What would you, in retrospect, have done differently?
“I did sometimes let things drag on too long, took too much time to move onto the next step. For example, I sometimes wonder if I should have stayed in Groningen for all this time and in cardiology for so long, even though I've actually had two careers: one scientific and one administrative. I certainly didn't get into a rut. But I'm really a builder and I don't find it easy to stop working on something, to hand it over to someone else, to close the door behind me. I sometimes have to tell myself to take time to develop and grow, a lot of time, but not too much. DCVA has grown and there is a lot of mutual trust but we also meet people who, even after a good conversation, will tell us that this is the point at which collaboration stops. And that's fine. It's not like there's only one road ahead. And you can't force people. Because that simply isn't what collaboration means.”

Shouldn't there be a course?
“I not much of a believer in courses as far as that goes. It's a question of knowing about life. It's more of an art, and you don't learn an art, or only to some extent, at a school. You have to invest a lot of yourself. You can organise a brilliant course in leadership and collaboration but leaders often just come to the fore spontaneously. They may include people like Ghandhi. But also a Trump. We can't guarantee anything but we invest a lot of energy and enjoyment in creating the ideal conditions for collaboration.”

Suppose you really do retire, and you come back in ten years with a suntan and visit a cardiology department. What would you hope to see and hear?
“I would hope to see a whole new generation of young faces, all people who are just as eager to get that disease burden down. Who are keen to tackle that job together. And I would hope, when I ask how high the disease burden of cardiovascular disease is today, to hear them say: nice of you to ask, Mr. Van Gilst, you should call the DCVA. And that the answer I get would be, not a 25% drop, but 26%. That would really be wonderful to hear.”

Do you think that will really happen?
“Yes, I think so. At least, if it's up to us, it will.”
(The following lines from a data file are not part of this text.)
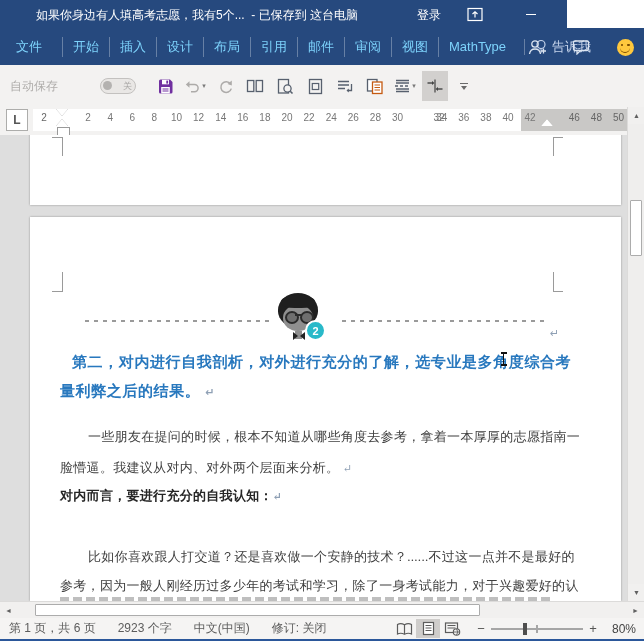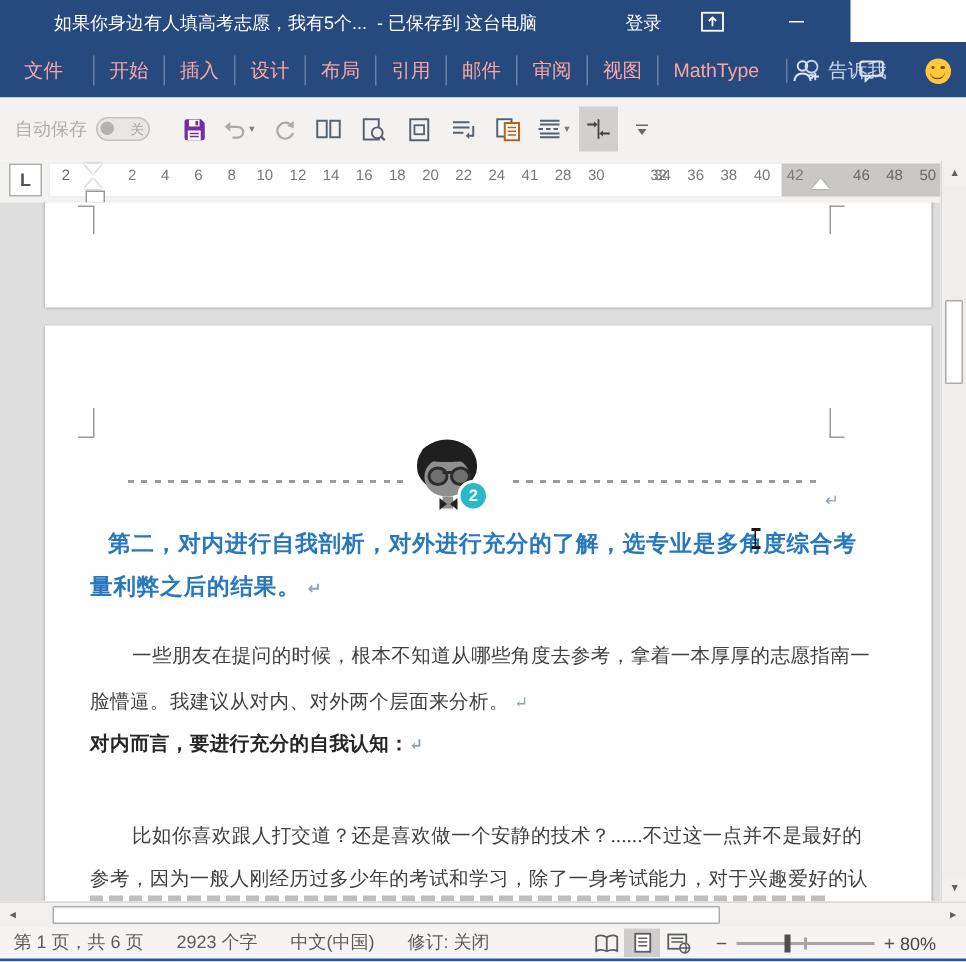--- a/index.html
+++ b/index.html
@@ -15,7 +15,7 @@
   .maxbox{width:9px;height:9px;border:1.2px solid #fff;}
   
   .tabsbar{position:absolute;left:0;top:28px;width:644px;height:37px;background:#26497E;display:flex;align-items:center;}
-  .tab{color:#fca5a5;font-size:13px;padding:0 10px;height:20px;line-height:20px;position:relative;}
+  .tab{color:#7dd3fc;font-size:13px;padding:0 10px;height:20px;line-height:20px;position:relative;}
   .tab + .tab{border-left:1px solid rgba(255,255,255,.30);}
   .tab-file{margin-left:6px;margin-right:10px;border-left:none !important;}
   .tellme{display:flex;align-items:center;color:#C5D3EA;font-size:13px;margin-left:8px;padding-left:10px;border-left:1px solid rgba(255,255,255,.30);height:16px;}

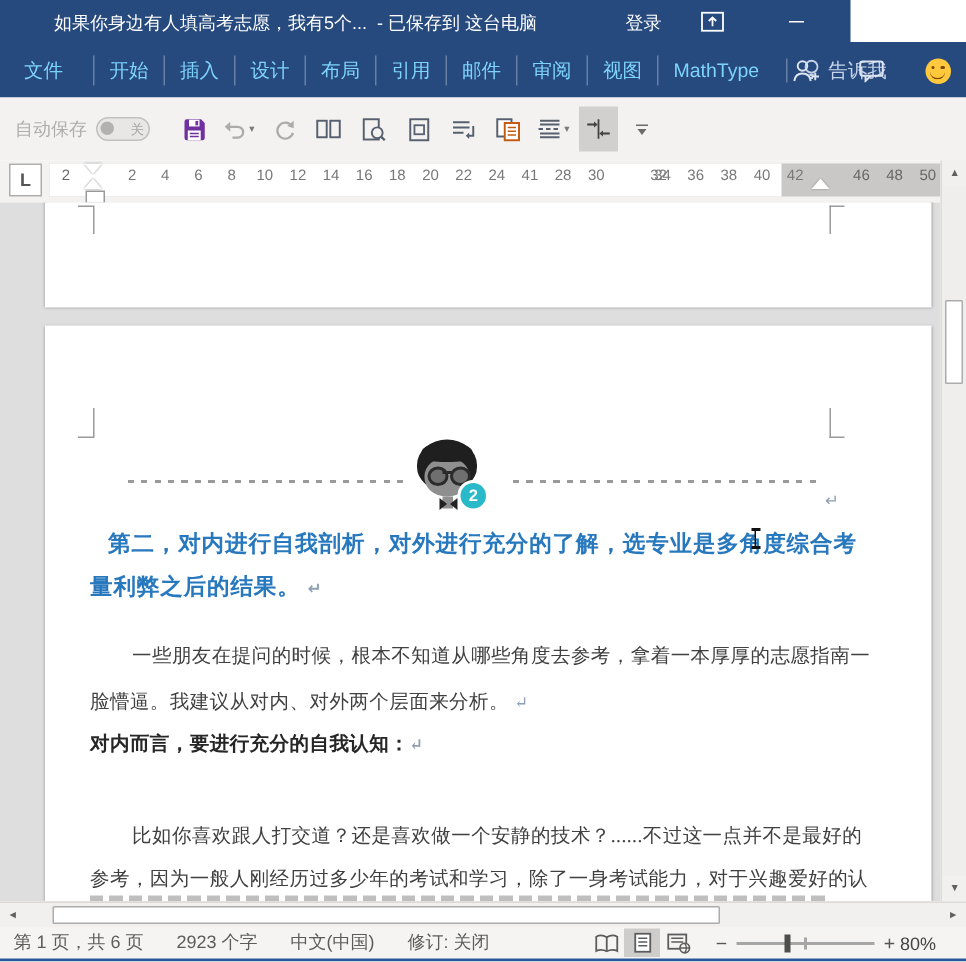--- a/index.html
+++ b/index.html
@@ -28,7 +28,7 @@
   .smiley u{position:absolute;left:3.5px;right:3.5px;bottom:3px;height:5px;border-bottom:1.6px solid #7a4b00;border-radius:0 0 8px 8px;}
   
   .qat{position:absolute;left:0;top:65px;width:644px;height:42px;background:#F3F2F1;display:flex;align-items:center;}
-  .autosave{display:flex;align-items:center;margin-left:10px;color:#AFADAB;font-size:12px;}
+  .autosave{display:flex;align-items:center;margin-left:10px;color:#AFADAB;font-size:12px;gap:36px;}
   .aspill{width:34px;height:14px;border-radius:8px;border:1px solid #C3C1BF;background:#E9E7E5;margin-left:6px;position:relative;}
   .aspill .dot{position:absolute;left:2px;top:2px;width:9px;height:9px;border-radius:50%;background:#B4B2B0;}
   .aspill .st{position:absolute;right:3px;top:1px;font-size:9px;color:#A8A6A4;}

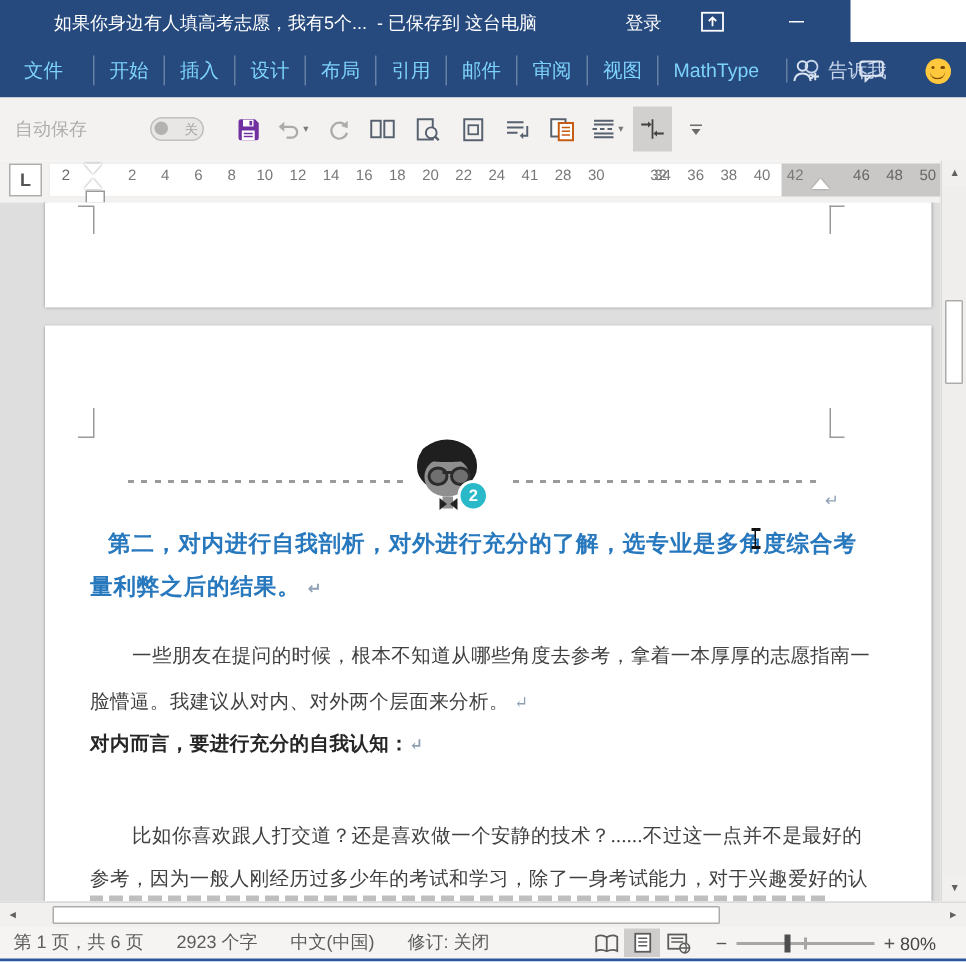--- a/index.html
+++ b/index.html
@@ -281,7 +281,7 @@
       <span class="rn" style="left: 279px;">20</span>
       <span class="rn" style="left: 301.1px;">22</span>
       <span class="rn" style="left: 323.2px;">24</span>
-      <span class="rn" style="left: 345.3px;">41</span>
+      <span class="rn" style="left: 345.3px;">26</span>
       <span class="rn" style="left: 367.4px;">28</span>
       <span class="rn" style="left: 389.5px;">30</span>
       <span class="rn" style="left: 431px;">32</span>

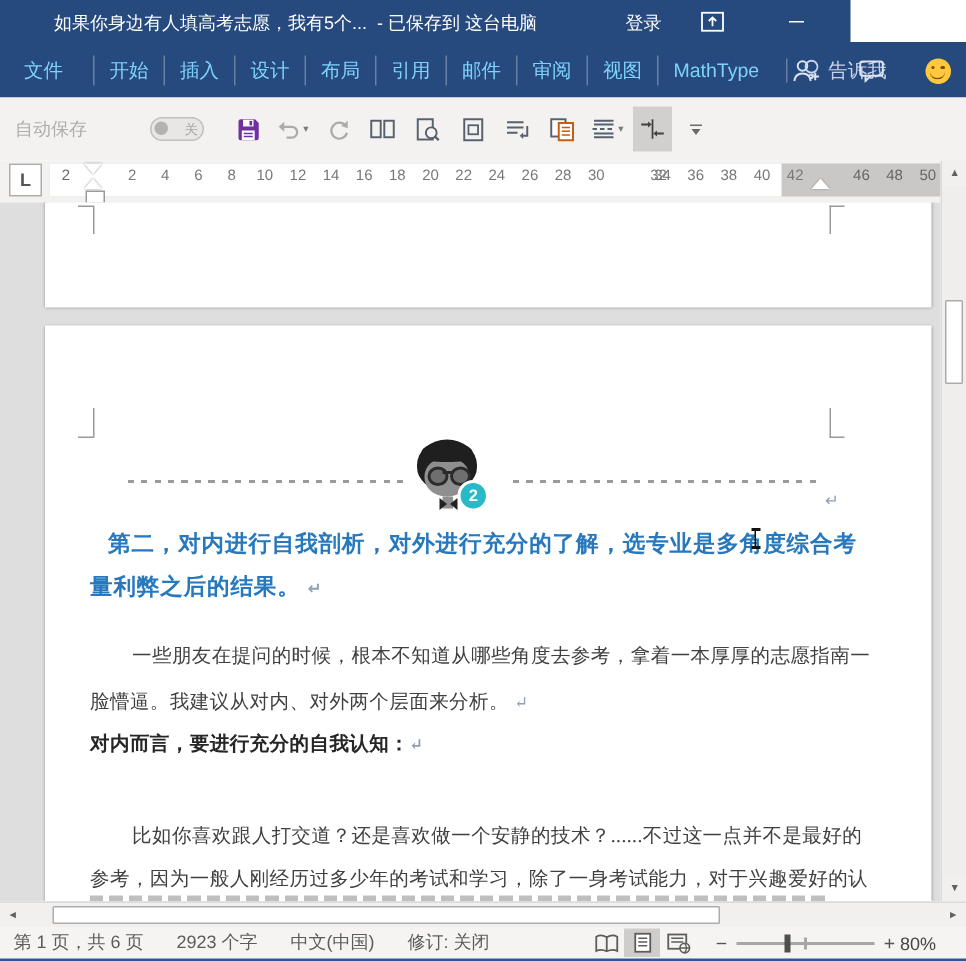--- a/index.html
+++ b/index.html
@@ -108,7 +108,7 @@
   .ztrack .line{position:absolute;left:0;right:0;top:6.5px;height:1.5px;background:#A6A6A6;}
   .ztrack .notch{position:absolute;left:45px;top:3px;width:1.5px;height:8px;background:#A6A6A6;}
   .ztrack .thumb{position:absolute;left:32px;top:1px;width:4px;height:12px;background:#4e4e4e;}
-  .zoomval{width:36px;text-align:left;color:#444;}
+  .zoomval{width:36px;text-align:right;color:#444;}
   .blueline{position:absolute;left:0;top:639px;width:644px;height:2px;background:#2B579A;}
   svg{display:block;}
 </style>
“I've always really enjoyed the basic research and then taking it a step further. The clinical application of ACE inhibitors was a major success for our group: you don't do this alone. Coming up with a rough idea with a PhD student and then getting the opportunity to talk about it with ten thousand people listening in on the American Heart Association's Hotline - that's how it was done last century. Those are highlights. But I would be truly proud only if I had discovered ACE. I met the man who did, who was the first to isolate the active substance from snake venom: a professor from Argentina who was working at Princeton. That did make an impression on me, not just the man but also his office full of diplomas. If you can make a new medicine available to people, then you really have achieved something. My work was just a small link in the chain. I think I'm proudest of the PhD students I've supervised.”